Dragging My Ass Out Of Bed

I'm terrible at sleeping. I frequently have trouble getting to sleep. I frequently wake up in the middle of the night. Maybe a few times a year I'll wake up feeling rested.

Since I've been having a tough time lately I've been really lax about getting up at 6:50, when my alarm goes of. That alarm has transformed into "wake up to evaluate how tired you are and set the next alarm". I really want to be an early riser but I always feel like crap in the morning so it's tough. I appreciate anything that forces me to get up no matter how I feel, like early morning appointments.

This week I've set a goal for myself; get out of bed every day when my alarm goes off regardless of how I feel. I'm trying to train myself to have a mantra: this will pass. Feeling like crap when I get up will pass. When the alarm goes off, I'm going to focus on getting moving so that I just get the feeling like crap over with rather than focusing on feeling like crap and sleeping in, which just delays the discomfort but doesn't really lessen it.

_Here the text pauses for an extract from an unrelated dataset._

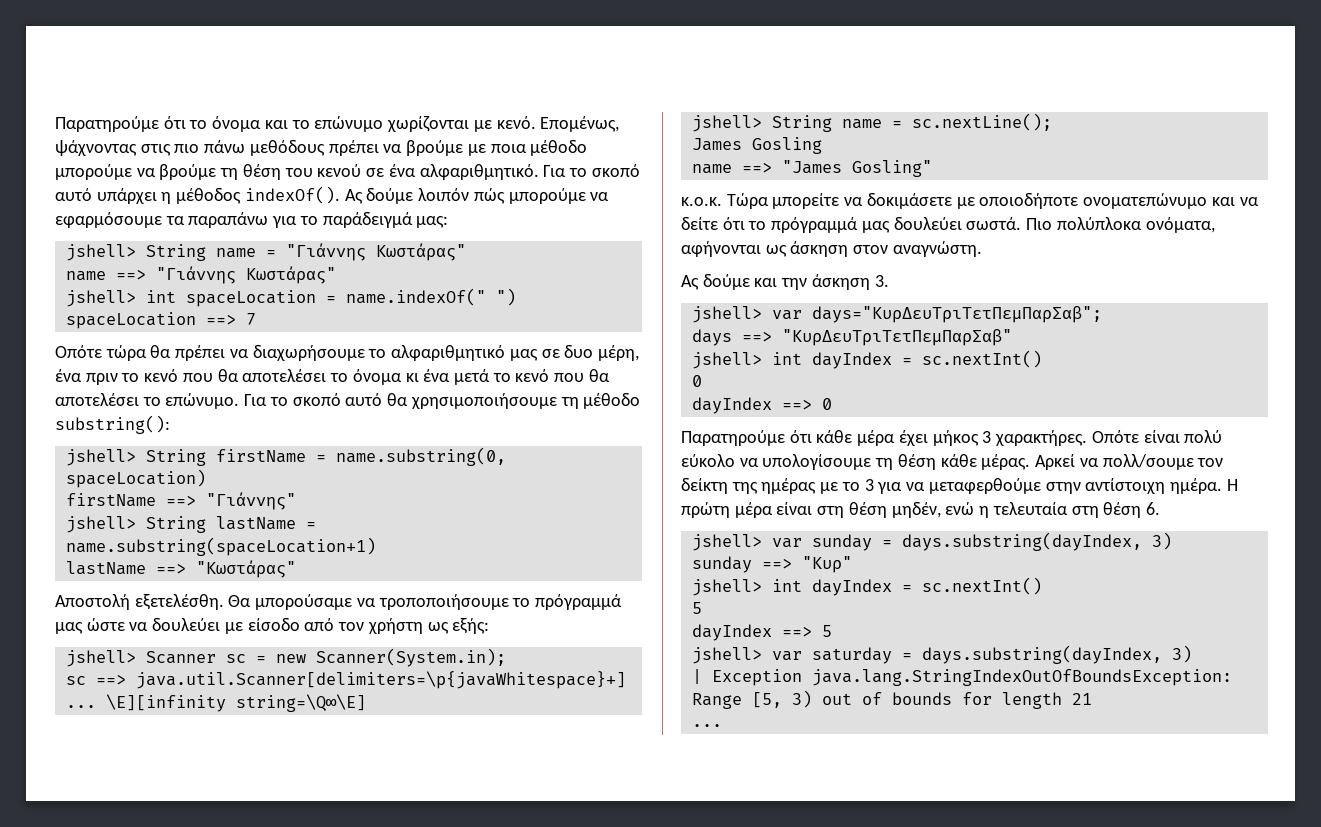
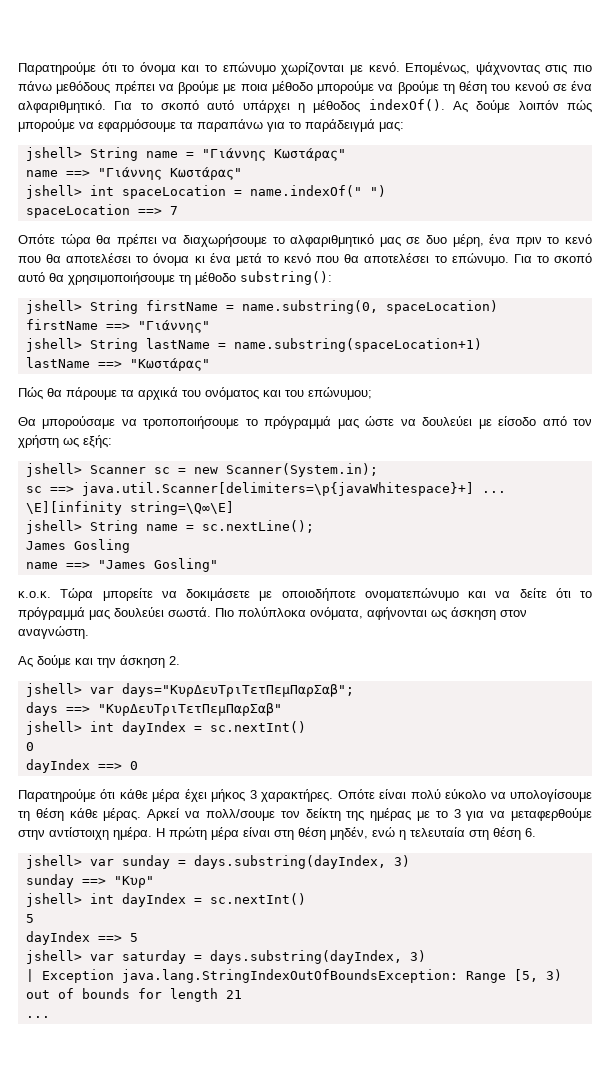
- Αποστολή εξετελέσθη. Θα μπορούσαμε να τροποποιήσουμε το πρόγραμμά μας ώστε να δουλεύει με είσοδο από τον χρήστη ως εξής:
+ Πώς θα πάρουμε τα αρχικά του ονόματος και του επώνυμου;
+ Θα μπορούσαμε να τροποποιήσουμε το πρόγραμμά μας ώστε να δουλεύει με είσοδο από τον χρήστη ως εξής:
- Ας δούμε και την άσκηση 3.
+ Ας δούμε και την άσκηση 2.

I succeeded this morning so there's one day to check off. As I was in the shower (where I tend to get insights) I realized that by sleeping in every day I had been starting each day off with failure. I knew I should be getting up but just didn't feel up to it. Later, having slept in, I'd feel guilty about having a late start on the day. That's a pretty poor precedent for the day and tough to recover from. Every day that I can get up early is a day I start with success. This is good practice.